* **WORK REQUEST**:
The required output is the exact run of lines below that opens at the line with "<html><head>" and closes at the line with "left:0; right:0; height:44px;".

* **Front-end code change data**:
--------------------
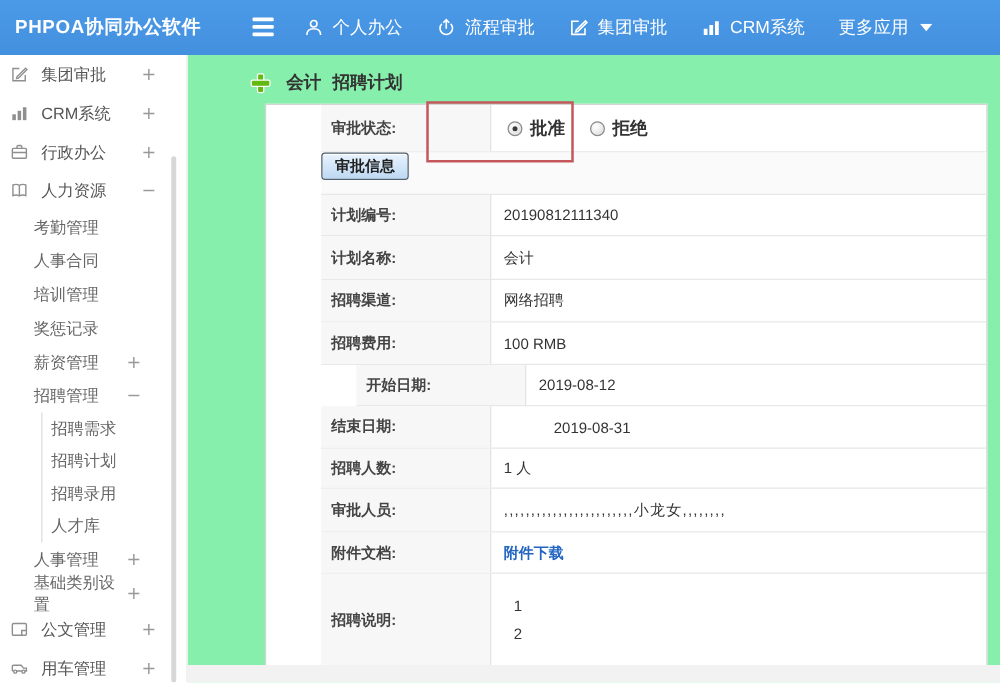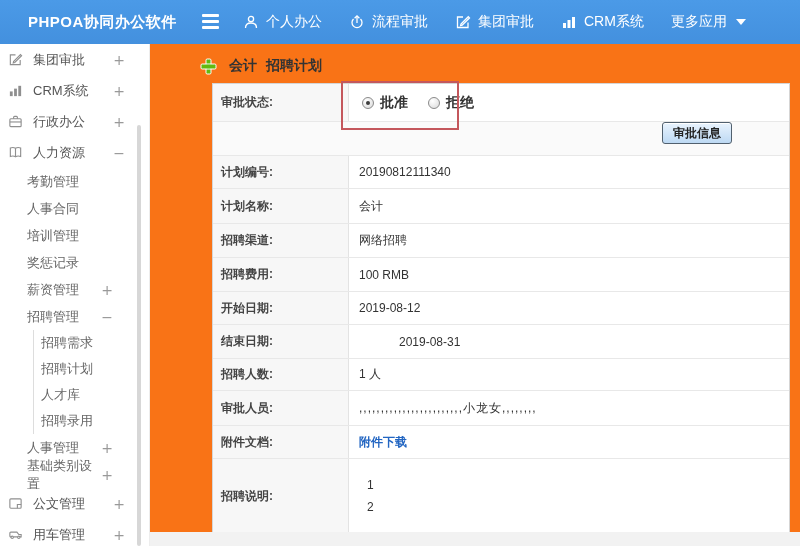--- a/index.html
+++ b/index.html
@@ -2,55 +2,55 @@
 <html><head>
 <meta charset="utf-8">
 <style>
   * { margin:0; padding:0; box-sizing:border-box; }
   body { font-family:"Liberation Sans","DejaVu Sans",sans-serif; background:#fff; }
   #screen { position:relative; width:800px; height:546px; overflow:hidden; background:#fff; }
 
   
   .topbar { position:absolute; top:0; left:0; right:0; height:44px;
             background:linear-gradient(#4b9ae7,#4390de); color:#fff; z-index:20; }
-  .logo { position:absolute; left:28px; top:0; line-height:44px; font-size:15px; font-weight:bold; letter-spacing:.5px; }
+  .logo { position:absolute; left:12px; top:0; line-height:44px; font-size:15px; font-weight:bold; letter-spacing:.5px; }
   .hamburger { position:absolute; left:202px; top:14px; width:17px; height:15px; cursor:pointer; }
   .hamburger div { height:3px; background:#fff; margin-bottom:3px; border-radius:1px; }
   .nav { position:absolute; left:243px; top:0; height:44px; display:flex; align-items:center;text-align:center; }
   .nav-item { display:flex; align-items:center; margin-right:27px; font-size:14px; cursor:pointer; white-space:nowrap; }
   .nav-item .nicon { display:inline-flex; margin-right:7px; }
   .caret { margin-left:9px; display:inline-flex; }
 
   
   .sidebar { position:absolute; left:0; top:44px; width:150px; bottom:0; background:#fff;
              border-right:1px solid #ededed; z-index:10; }
   .s-item { display:flex; align-items:center; color:#555; font-size:13px; cursor:pointer; }
   .lv1 { height:31px; padding:0 24px 0 8px; }
   .lv1 .sicon { width:17px; margin-right:8px; display:inline-flex; }
   .lv2 { height:27px; padding:0 36px 0 27px; color:#666; }
   .lv3wrap { margin-left:33px; border-left:1px solid #ddd; }
   .lv3 { height:26px; padding-left:7px; color:#666; }
   .expand { margin-left:auto; color:#999; font-size:14px; font-family:"DejaVu Sans",sans-serif; }
   .side-scroll { position:absolute; right:8px; top:81px; bottom:0; width:4px; background:#d7d7d7; border-radius:2px; }
 
   
-  .content { position:absolute; left:150px; top:44px; right:0; bottom:0; background:#f97316; }
+  .content { position:absolute; left:150px; top:44px; right:0; bottom:0; background:#86efac; }
   .page-title { position:absolute; left:50px; top:13px; display:flex; align-items:center; font-size:14px; font-weight:bold; color:#333; }
   .page-title .plus { margin-right:12px; display:inline-flex; }
   .title-spacer { display:inline-block; width:9px; }
 
   .form-table { position:absolute; left:62px; top:39px; width:578px; background:#fff;
-                border:1px solid #d5d5d5; }
+                border:1px solid #d5d5d5;padding-left:44px; }
   .frow { display:flex; border-bottom:1px solid #e8e8e8; }
   .frow:last-child { border-bottom:none; }
   .flabel { width:136px; background:#f7f7f7; border-right:1px solid #e3e3e3;
             display:flex; align-items:center; padding-left:8px;
             font-size:12px; font-weight:bold; color:#444; flex-shrink:0; }
   .fvalue { flex:1; display:flex; align-items:center; padding-left:10px; font-size:12px; color:#333; }
-  .btn-row { background:#fafafa; justify-content:flex-end; padding-right:57px; }
+  .btn-row { background:#fafafa; padding-right:57px; }
   .multiline { white-space:pre-line; line-height:22px; }
 
   .radio { width:12px; height:12px; border-radius:50%; border:1px solid #8a8a8a;
            background:radial-gradient(circle at 35% 30%, #fff, #d9d9d9); position:relative; flex-shrink:0; }
   .radio.checked::after { content:""; position:absolute; left:3px; top:3px; width:4px; height:4px;
                           border-radius:50%; background:#3c3c3c; }
   .radio-label { font-weight:bold; font-size:14px; color:#333; margin:0 20px 0 6px; }
   .approve-value { padding-left:13px; }
 
   .red-box { position:absolute; left:128px; top:-3px; width:118px; height:49px;
@@ -204,24 +204,24 @@
     </div>
 
     <div class="lv3wrap">
       <div class="s-item lv3">
         <span>招聘需求</span>
       </div>
       <div class="s-item lv3">
         <span>招聘计划</span>
       </div>
       <div class="s-item lv3">
+        <span>招聘录用</span>
+      </div>
+      <div class="s-item lv3">
         <span>人才库</span>
-      </div>
-      <div class="s-item lv3">
-        <span>招聘录用</span>
       </div>
     </div>
 
     <div class="s-item lv2">
       <span>人事管理</span>
       <span class="expand">+</span>
     </div>
     <div class="s-item lv2">
       <span>基础类别设置</span>
       <span class="expand">+</span>
@@ -294,21 +294,21 @@
         <div class="fvalue">会计</div>
       </div>
       <div class="frow" style="height:34px;">
         <div class="flabel">招聘渠道:</div>
         <div class="fvalue">网络招聘</div>
       </div>
       <div class="frow" style="height:34px;">
         <div class="flabel">招聘费用:</div>
         <div class="fvalue">100 RMB</div>
       </div>
-      <div class="frow" style="height:33px;">
+      <div class="frow" style="height:33px;margin-left:28px;">
         <div class="flabel">开始日期:</div>
         <div class="fvalue">2019-08-12</div>
       </div>
       <div class="frow" style="height:34px;gap:40px;">
         <div class="flabel">结束日期:</div>
         <div class="fvalue">2019-08-31</div>
       </div>
       <div class="frow" style="height:32px;">
         <div class="flabel">招聘人数:</div>
         <div class="fvalue">1 人</div>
--------------------
* **RESULT BELOW**:
 <html><head>
 <meta charset="utf-8">
 <style>
   * { margin:0; padding:0; box-sizing:border-box; }
   body { font-family:"Liberation Sans","DejaVu Sans",sans-serif; background:#fff; }
   #screen { position:relative; width:800px; height:546px; overflow:hidden; background:#fff; }
 
   
   .topbar { position:absolute; top:0; left:0; right:0; height:44px;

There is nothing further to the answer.